Addressing economic development from a regional perspective was the primary focus of Tuesday’s Southwest Arkansas Regional Economic Development Leadership Conference held at DeGray Lodge.

Addressing economic development from a regional perspective was the primary focus of Tuesday’s Southwest Arkansas Regional Economic Development Leadership Conference held at DeGray Lodge.
The conference was attended by economic developers and officials from Clark, Garland and Hot Spring Counties.
According to Tandee White, PCED, community development program manager with Entergy Business Development, noted regionalism is important because it allows different regions to build upon the strengths of one another.

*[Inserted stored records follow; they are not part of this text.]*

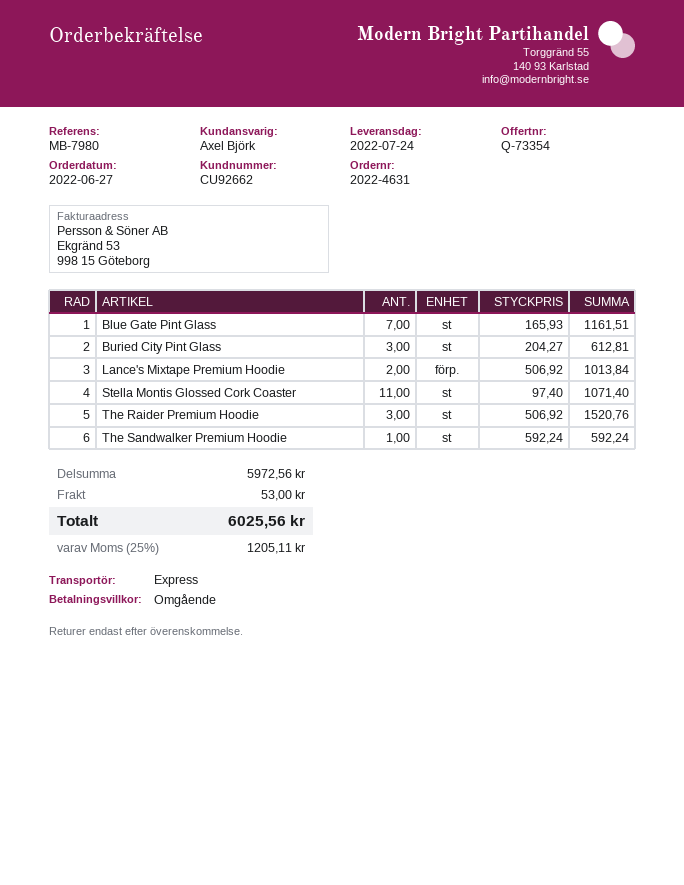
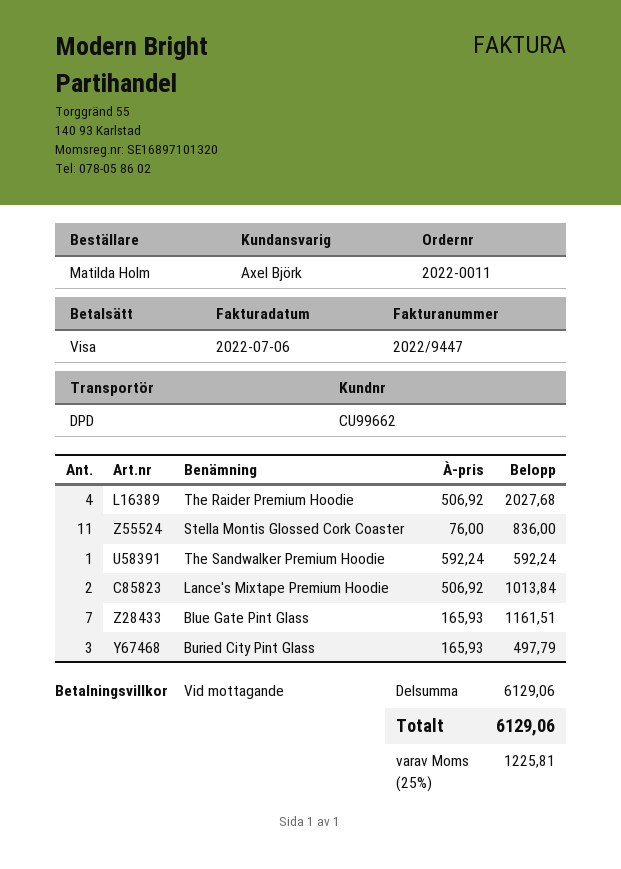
order number: 2022-4631 -> 2022-0011
customer number: CU92662 -> CU99662
shipping method: express -> DPD
Buried City Pint Glass: 3 x 204.27 = 612.81 -> 3 x 165.93 = 497.79
Stella Montis Glossed Cork Coaster: 11 x 97.40 = 1071.40 -> 11 x 76.00 = 836.00
The Raider Premium Hoodie: 3 x 506.92 = 1520.76 -> 4 x 506.92 = 2027.68
subtotal: 5972.56 -> 6129.06
shipping: 53.00 -> none
tax: 25% = 1205.11 -> 25% = 1225.81
total: 6025.56 -> 6129.06

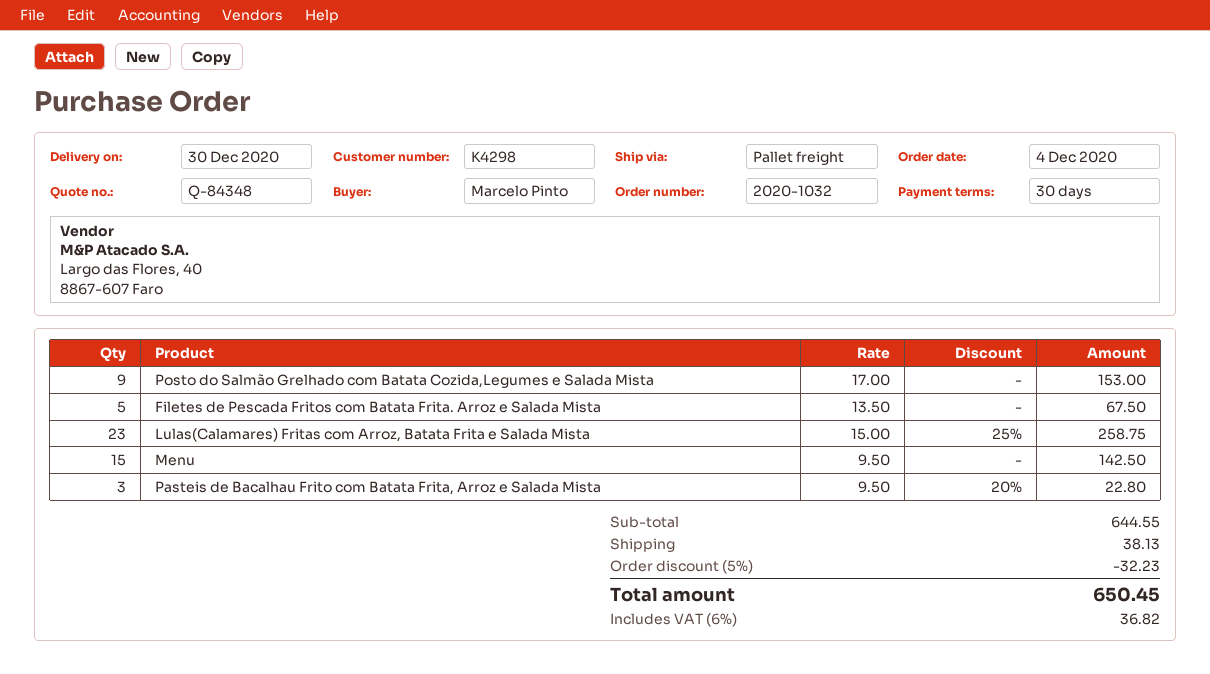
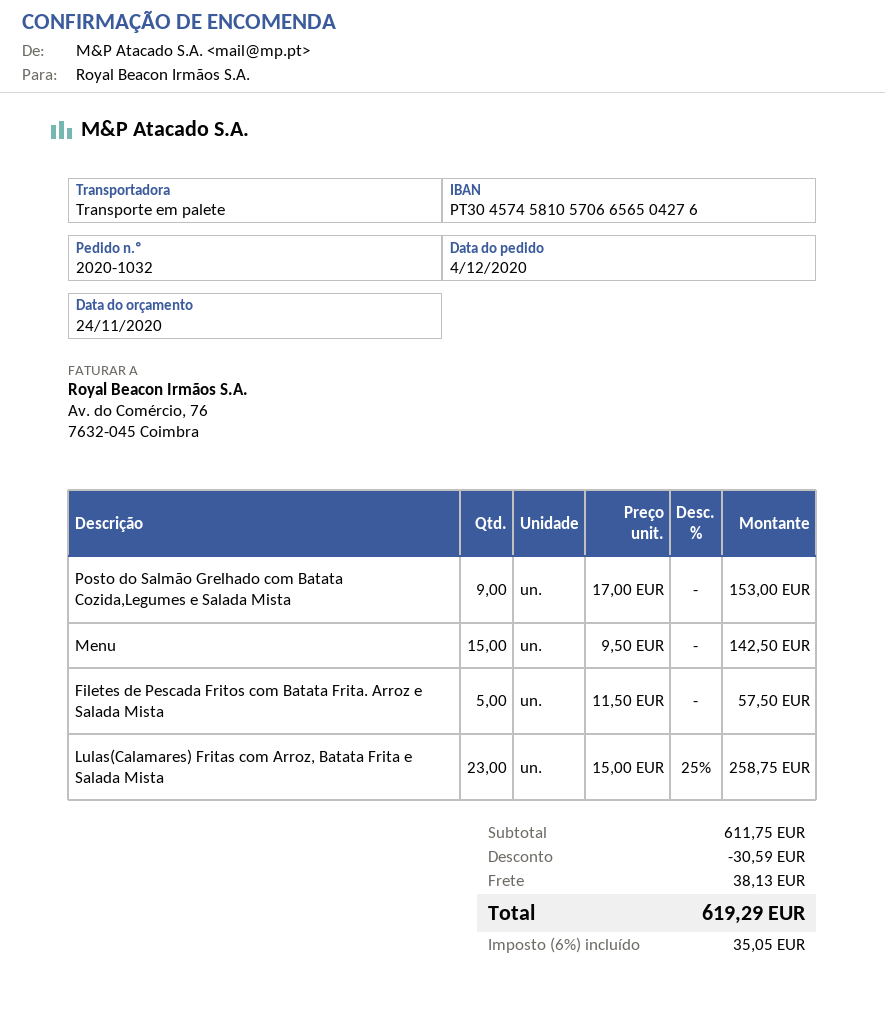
Filetes de Pescada Fritos com Batata Frita. Arroz e Salada Mista: 5 x 13.50 = 67.50 -> 5 x 11.50 = 57.50
Pasteis de Bacalhau Frito com Batata Frita, Arroz e Salada Mista: 3 x 9.50 - 20% = 22.80 -> none
subtotal: 644.55 -> 611.75
discount: 32.23 -> 30.59
tax: 6% = 36.82 -> 6% = 35.05
total: 650.45 -> 619.29

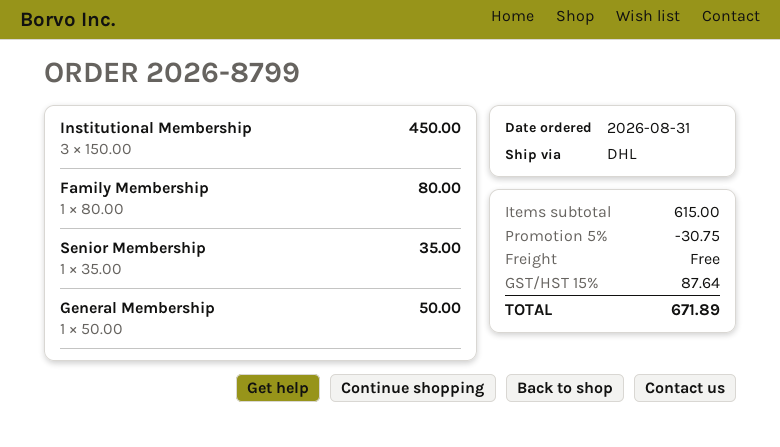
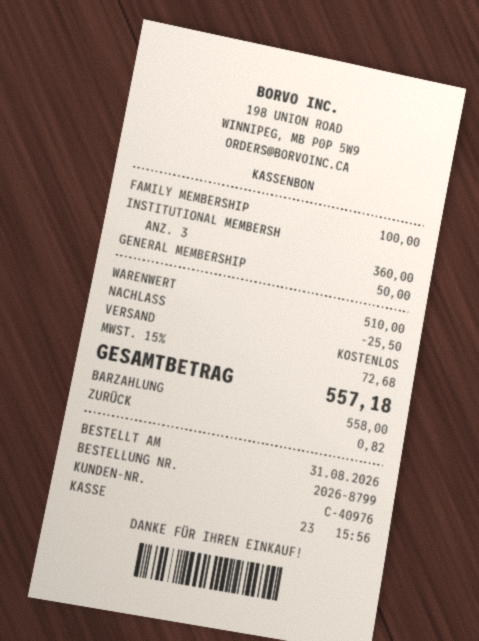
Institutional Membership: 3 for 450.00 -> 3 for 360.00
Family Membership: 1 for 80.00 -> 1 for 100.00
Senior Membership: 1 for 35.00 -> none
subtotal: 615.00 -> 510.00
discount: 30.75 -> 25.50
tax: 15% = 87.64 -> 15% = 72.68
total: 671.89 -> 557.18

“Your unique characteristics will help all of the partners become one stronger team than you will ever be individually,” White said.
White described regionalism as an opportunity to pool resources, people and dollars, as well as a chance for each individual community to build upon one another.
“We need people to do different things that are unique to help build our region,” said White, who noted the economy is global.
“When we are talking about prospects and economic development attraction, companies are not looking to necessarily locate in Arkadelphia, but they are looking at the land, maybe, in that geographic location. The services and the labor shed will sell that to a company,” White explained.
In addition, White noted it is important for regions to sell the area and its amenities to the workers.
White listed education specialization, opportunities for specialization, a larger talent pool, shared services and greater opportunities for quality of life amenities are the benefits of regionalism.
On the other hand, time, effort, communication and planning are some of the challenges to regionalism.
Cody Slater, community development regional manager with the Arkansas Economic Development Commission, stated organization is important to insure the success of regional collaboration.
According to Slater, regionalism starts with one community. Growth in one community will yield growth in a region and the state.
While Slater noted there is nothing wrong with individual communities competing with one another, he reported there are benefits to communities working together.
“Every community has to be on the same page,” Slater said.
Referring the acquisition of Toyota Motor Manufacturing in Blue Springs, Miss., Slater said economic development is not quick and that patience and persistence is required. Slater also reported that small communities cannot pull off large projects without working with other communities.